We survived the recent bomb cyclone that plunged most of the east coast into an icy nightmare of bitterly cold temperatures, blizzards, gale force winds, burst pipes, and you can feel free to fill in the blanks with the details of your personal winter hell of choice.
For some, wintering aboard can mean such things as palm trees and umbrella drinks when you’ve escaped your old life and the only time you see snow is now on your Facebook feed. This is not us. For others, this is us, wintering aboard can mean such things as coming home one night to a boat that’s slightly below 40 degrees because the last one out forgot to leave the heater on.
That night was probably the most uncomfortable thing I’ve had to deal with, bomb cyclone included, because it took three hours to get warm and then I had to go to bed, because I was frozen to the couch in my hat and scarf, and because I spent the evening texting people about how cold I was. And because I live on a beautiful sailboat, I was home alone with no wine, it was chilly, and why is my life so hard. Read with sarcasm or message me and please send wine by the way.
Full disclosure- I’m a warm weather gal. I pack a cardigan in the dead of summer because what if I get cold? I’m chilly when it’s in the upper 60’s, and if I’d read the actual December and January forecast before I committed myself to life on the water, I’d have booked a hotel well in advance, stocked up on bonbons, and preemptively turned the thermostat up to tropical.
That said, instead of hotel reservations and bonbons, I bought a purple snowsuit way before it got cold. Thinking ahead here, people. I was probably wearing flip flops at the time. I brought said snowsuit to Philly for our annual New Year’s trip for purely utilitarian reasons like it’s going to be really cold, the snowsuit is really warm, and I don’t know anyone there. I like to think I’m hip and cool but the truth is that I’m not a purple snowsuit in a crowded public area kind of person. Purple in public aside, it’s so warm that I was particularly smug seeing others bundled up when I was only in a few layers and a giant purple puff. Please let the record show that while Charles was purchasing a fabulous new coat to beat the arctic Philly chill, I had to stand outside because I was too hot in the store. I also stopped on a corner and removed a fleece for the same reason. Did someone mention our annual New Year’s Eve trip to Philly? If yes, click here. If no, please keep on scrolling. We’ve had a new Airbnb and a new dive bar for the last two years, but that’s another post. This time I accidentally ordered a shot of pop rocks under the ice in my dive bar cocktail. Want to know where so you can accidentally order it too?

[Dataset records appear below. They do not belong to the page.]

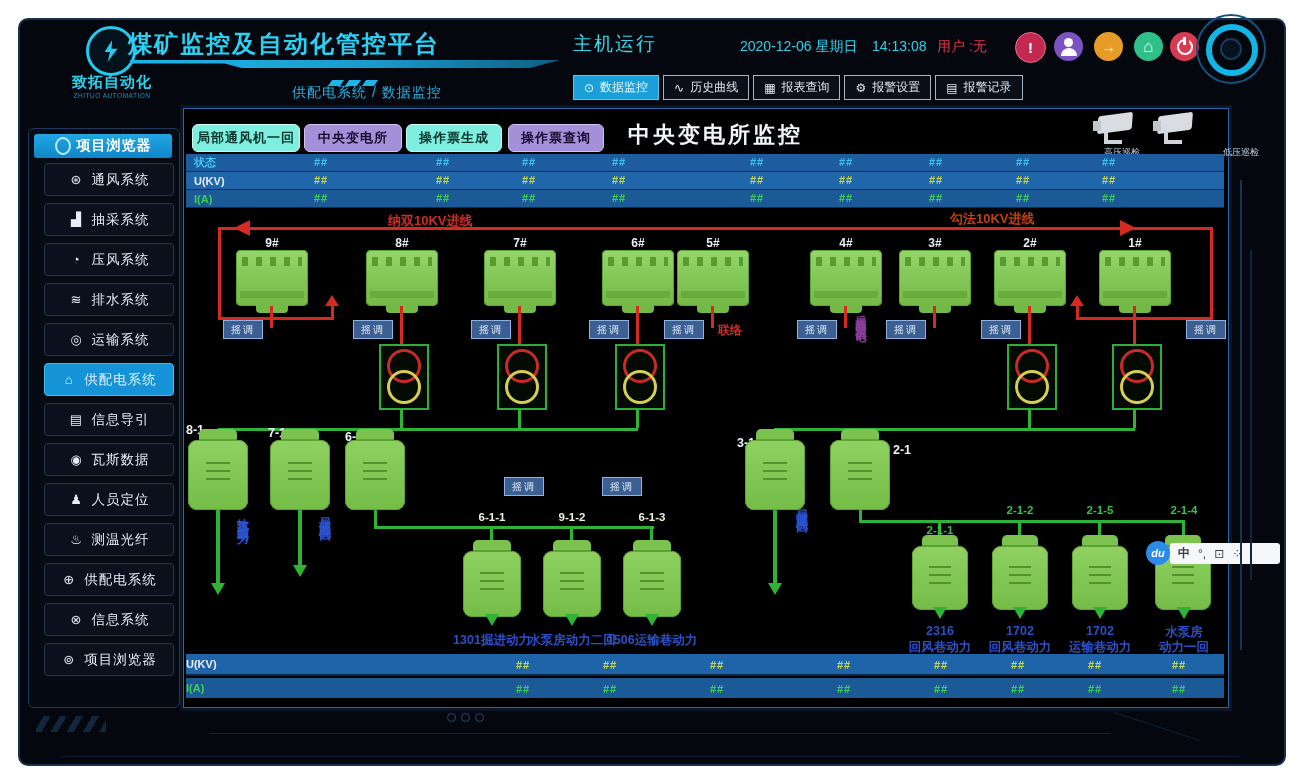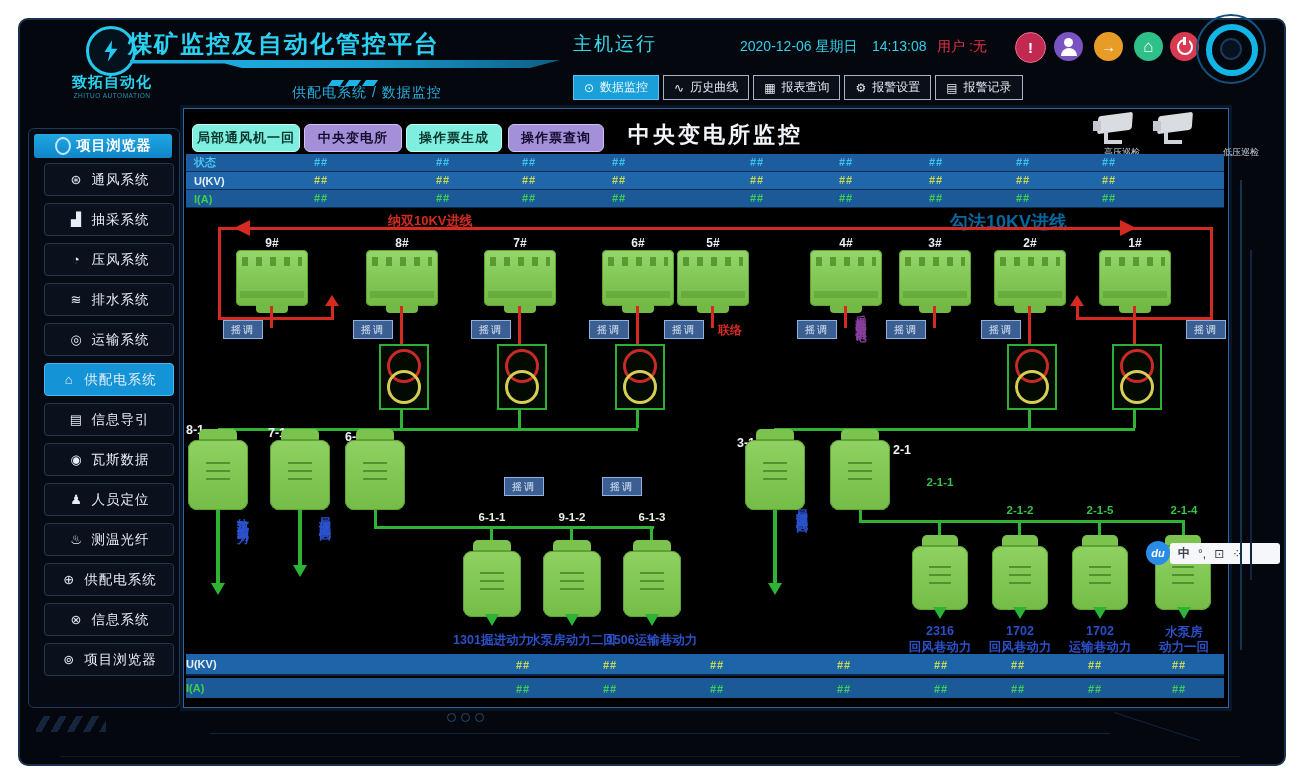--- a/index.html
+++ b/index.html
@@ -274,7 +274,7 @@
 <span class="abs tval" style="left:1096px;top:192px;color:#3ecf52;">##</span>
 
 <div class="abs" style="left:388px;top:212px;color:#d42a22;font-size:13px;font-weight:bold;">纳双10KV进线</div>
-<div class="abs" style="left:950px;top:210px;color:#0369a1;font-size:18px;font-weight:bold;">勾法10KV进线</div>
+<div class="abs" style="left:950px;top:210px;color:#c2410c;font-size:13px;font-weight:bold;">勾法10KV进线</div>
 <div class="abs rline" style="left:218px;top:227px;width:995px;height:3px;"></div>
 <div class="abs" style="left:226px;top:220px;border:8px solid rgba(0,0,0,0);border-right:16px solid #d42a22;width:0;height:0;"></div>
 <div class="abs" style="left:1120px;top:220px;border:8px solid rgba(0,0,0,0);border-left:16px solid #d42a22;width:0;height:0;"></div>

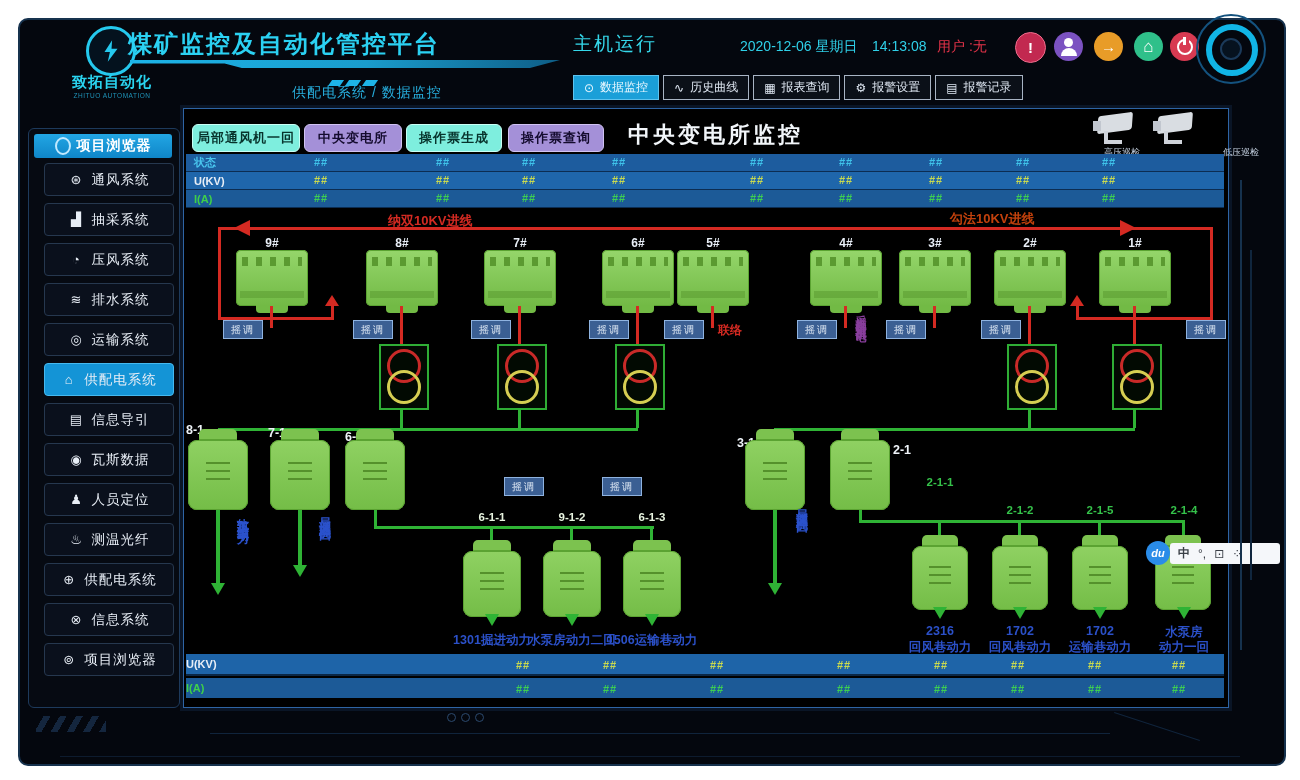--- a/index.html
+++ b/index.html
@@ -425,7 +425,7 @@
 <div class="abs gline" style="left:1018px;top:520px;width:3px;height:15px;"></div>
 <div class="abs gline" style="left:1098px;top:520px;width:3px;height:15px;"></div>
 <div class="abs gline" style="left:1182px;top:520px;width:3px;height:15px;"></div>
-<div class="abs idlabel" style="left:918px;top:476px;color:#35c24a;">2-1-1</div>
+<div class="abs idlabel" style="left:918px;top:524px;color:#35c24a;">2-1-1</div>
 <div class="abs idlabel" style="left:998px;top:504px;color:#35c24a;">2-1-2</div>
 <div class="abs idlabel" style="left:1078px;top:504px;color:#35c24a;">2-1-5</div>
 <div class="abs idlabel" style="left:1162px;top:504px;color:#35c24a;">2-1-4</div>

And so it goes, I’ve purchased some layers. And more layers. And scarves, snow pants, wool socks, an electric blanket, flannel sheets. Today I own more winter apparel than I’ve ever owned in my life combined.
And so it goes, we had the boat wrapped in early December. We’ve insulated our portholes neatly with bubble wrap and added a bubbler after New Year’s to keep the ice away from our hull. We have a diesel forced air heater (think central air that runs on diesel instead of electricity), and we have one petite but powerful electric space heater. With the diesel heater, we’re usually at a balmy 70 degrees, even when the wind chill falls into the teens and it hurts your lungs to go outside.
And so it goes, coming home to 5″ of ice that a cinder block dropped from above couldn’t crack on the first try. Thanks for the help, boat neighbor!
And so it goes, we watch the weather and carry on with our layers and our floating lives. When the weather initially turned for the season, we discovered that powerful northern winds often blow the water from our marina into the bay and create unusually low tides. Low tides as in breaking a 29-year record low by 3.6′ feet, low tides as in smaller boats can be seen resting in the mud on the bottom, low tides as in our boat sitting so low in the water that the level of the dock rises to my chest and shoulders. Imagine, if you will, exiting an unstable surface by pulling yourself belly-first onto a platform raised to shoulder-level with nothing to hold onto but splinters, and knowing that a missed step will plunge you into icy waters. Drama on the high seas! Fortunately, creative use of a large storage crate and Sylvie’s old puppy ramp prevented me from being trapped aboard during the worst of the low tides. Well, trapped on a sailboat, who am I kidding? I had hot tea, good books, snacks galore, and a good wifi connection.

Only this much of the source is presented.